TIFFANY HADDISH: BLACK MITZVAH: STREAM IT OR SKIP IT?

The Gist: “People think they know everything about me.” Haddish tells us this even before we see her onscreen or onstage in this, her first solo Netflix special. Haddish previously released a stand-up special on Showtime in 2017, She Ready! From The Hood to Hollywood (read my glowing review). She broke through in a big way that year thanks to her scene-stealing work in Girls Trip, parlaying that success into a deal with Netflix that also included a showcase for her friends in stand-up (They Ready), as well as the animated series with Ali Wong, Tuca & Bertie (#RIP).

And that’s not even counting the four movies she starred or co-starred in during 2018 (Uncle Drew, Night School, The Oath, Nobody’s Fool), or five more films this year (voice-overs in animated sequels The Lego Movie 2: The Second Part, The Secret Life of Pets 2, The Angry Birds Movie 2, plus The Kitchen, and Between Two Ferns: The Movie).

She jokes, but not really, about only having 40 days off during all of last year. And in an opening rap she tacks onto “Hava Nagila,” she previews how her hour will catch us up on how she’s handling her newfound fame, including the highs and the lows.

Tiffany Haddish Comedy Special 2019
Photo: Lara Solanki/Netflix

What Comedy Specials Will It Remind You Of?: Haddish’s Netflix debut comes out just after Lil Rel Howery’s HBO premiere. The two stars have risen together, from their first big network sitcom breaks together as each other’s exes on NBC’s The Carmichael Show in 2015, to similar big-screen chemistry on Uncle Drew. In their solo specials, they both make light of how their real-life relatives came out of the woodwork to hit them up for money and favors. In terms of energy and charisma, Haddish has an abundance of it.
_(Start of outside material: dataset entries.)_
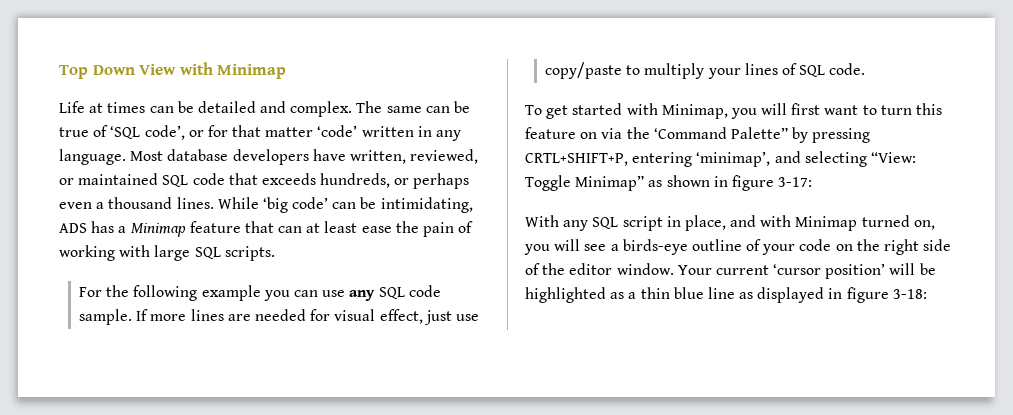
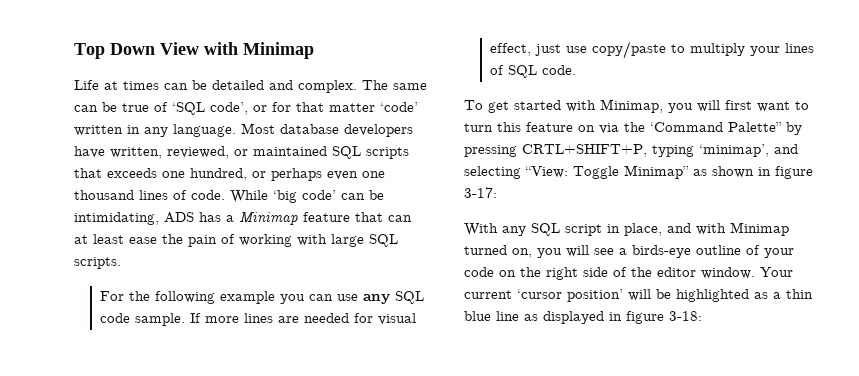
[192,173,225,185] code -> [366,147,409,159] scripts
[320,173,391,188] hundreds, -> [162,168,247,181] one hundred,
[96,197,214,209] a thousand lines. -> [362,171,385,178] [74,190,225,200] one thousand lines of code.
[632,152,693,167] entering -> [652,145,694,157] typing

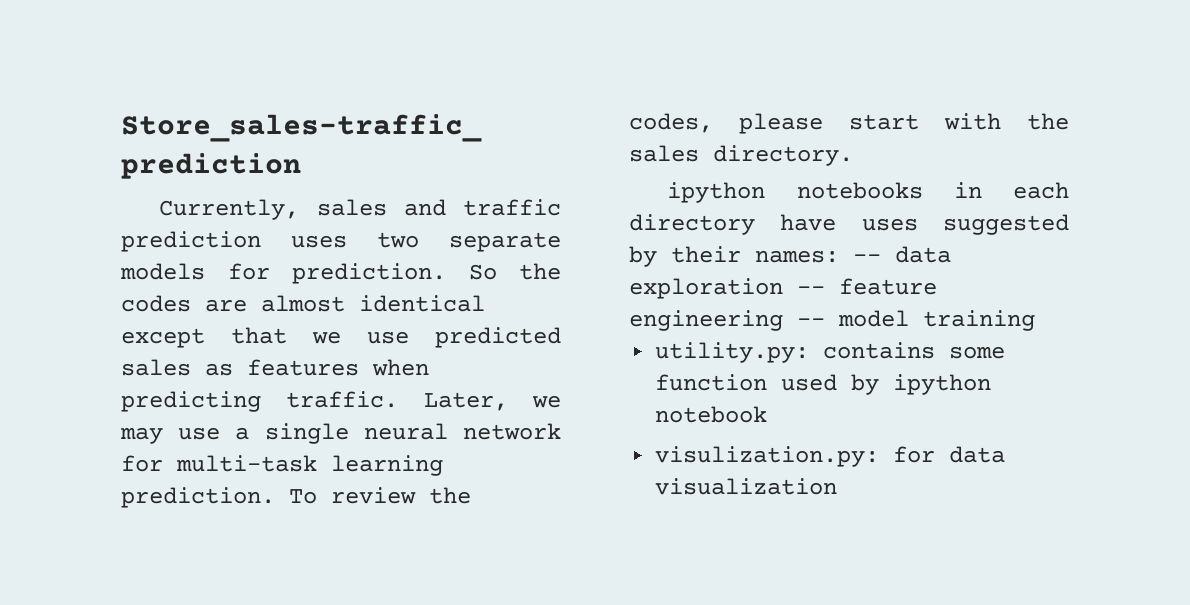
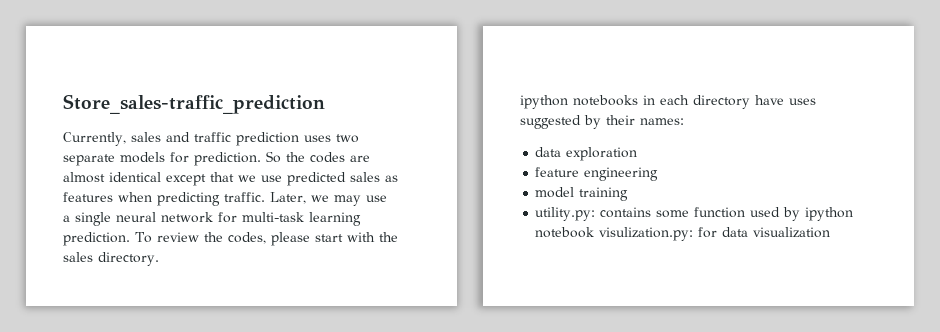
[853,254,881,262] -- -> (684, 121) //
[797,286,825,294] -- -> (638, 154) //
[797,318,825,326] -- -> (659, 174) //
(768, 414) // -> (595, 232) none

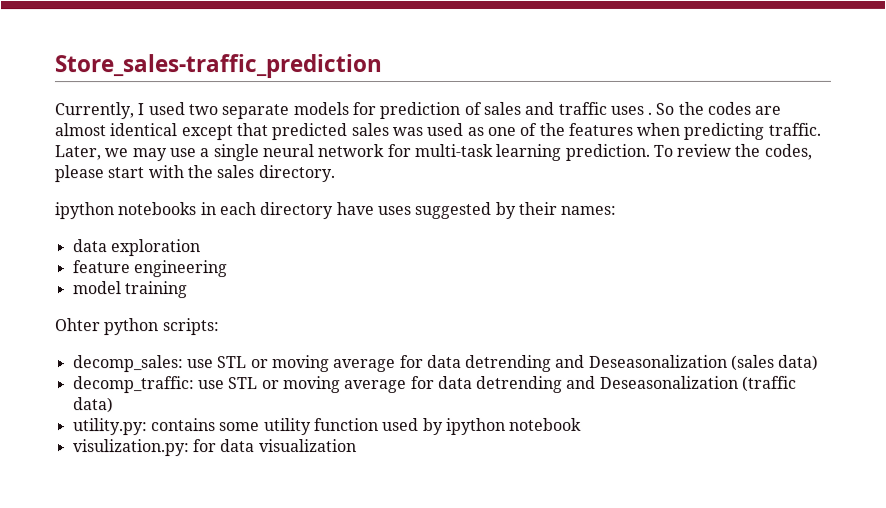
[130,132,359,146] [63,152,261,166] sales and traffic prediction uses two separate models for prediction. -> [137,101,653,120] I used two separate models for prediction of sales and traffic uses .
[238,172,398,186] we use predicted sales as -> [271,122,565,141] predicted sales was used as one of the
(629, 194) none -> [55,318,220,336] [72,354,820,373] [72,375,798,394] [72,397,114,414] // Ohter python scripts: // decomp_sales: use STL or moving average for data detrending and Deseasonalization (sales data) // decomp_traffic: use STL or moving average for data detrending and Deseasonalization (traffic data)
(690, 214) none -> [263,418,312,436] utility
(595, 232) none -> (583, 424) //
Making her comedy closer to that of her co-star from The Last O.G., Tracy Morgan.

Memorable Jokes: This hour finds Haddish time and again making the most out of a bad situation.

From her early sexual foibles, and her foster-care solutions to them (some of which include photo illustrations on a big screen behind Haddish onstage) to a show-stopping moment about 15 minutes in, when Haddish actually stops what she’s doing so the production crew can re-adjust the mic pack on her lower back, sweep the stage and even mop her brow. She finds a way to keep things light and fun. “I’m about to be molested up here,” she quips about her mic pack, and leans into it, literally and figuratively.

Another comedian might have cut that minute or two from the special. Not Haddish.

Keeping it real means keeping it all in the picture, especially when rehashing her disastrous New Year’s Eve show in Miami a year ago, which made Haddish a trending topic for all the wrong reasons. She blames it on the alcohol she drank the night before, and will reintroduce as evidence the Instagram video she posted to promote her New Year’s Eve show that morning. This video.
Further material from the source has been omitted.